ACTIVITY
Locate the line bearing "html: <span>GET</span> ->" in the material below, then reproduce it and each following line up to and including the line bearing "a hazard to".

PROVIDED DATA
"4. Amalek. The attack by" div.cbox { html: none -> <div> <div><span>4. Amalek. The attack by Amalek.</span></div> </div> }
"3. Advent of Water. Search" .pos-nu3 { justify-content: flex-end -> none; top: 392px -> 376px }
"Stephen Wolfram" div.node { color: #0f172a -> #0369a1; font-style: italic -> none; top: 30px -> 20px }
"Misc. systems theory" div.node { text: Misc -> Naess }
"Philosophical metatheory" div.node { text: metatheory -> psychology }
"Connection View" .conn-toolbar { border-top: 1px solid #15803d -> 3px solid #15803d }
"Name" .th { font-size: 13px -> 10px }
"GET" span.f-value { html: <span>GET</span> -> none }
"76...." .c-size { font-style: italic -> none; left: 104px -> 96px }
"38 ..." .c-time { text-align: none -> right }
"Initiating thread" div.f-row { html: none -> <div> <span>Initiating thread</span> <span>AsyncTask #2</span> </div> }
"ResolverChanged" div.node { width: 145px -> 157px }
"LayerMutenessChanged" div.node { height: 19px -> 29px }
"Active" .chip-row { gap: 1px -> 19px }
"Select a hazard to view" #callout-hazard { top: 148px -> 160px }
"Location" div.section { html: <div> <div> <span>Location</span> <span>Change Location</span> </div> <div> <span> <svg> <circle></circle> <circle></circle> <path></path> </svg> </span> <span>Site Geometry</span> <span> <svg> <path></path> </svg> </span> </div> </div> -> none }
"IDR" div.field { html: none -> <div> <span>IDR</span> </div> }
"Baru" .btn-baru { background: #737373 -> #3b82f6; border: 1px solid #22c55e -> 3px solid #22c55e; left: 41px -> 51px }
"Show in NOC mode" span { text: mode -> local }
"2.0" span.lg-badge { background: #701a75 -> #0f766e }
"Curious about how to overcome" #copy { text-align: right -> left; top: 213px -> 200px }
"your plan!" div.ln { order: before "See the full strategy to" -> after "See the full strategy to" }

SOLUTION FOR THIS PROBLEM
"GET" span.f-value { html: <span>GET</span> -> none }
"76...." .c-size { font-style: italic -> none; left: 104px -> 96px }
"38 ..." .c-time { text-align: none -> right }
"Initiating thread" div.f-row { html: none -> <div> <span>Initiating thread</span> <span>AsyncTask #2</span> </div> }
"ResolverChanged" div.node { width: 145px -> 157px }
"LayerMutenessChanged" div.node { height: 19px -> 29px }
"Active" .chip-row { gap: 1px -> 19px }
"Select a hazard to view" #callout-hazard { top: 148px -> 160px }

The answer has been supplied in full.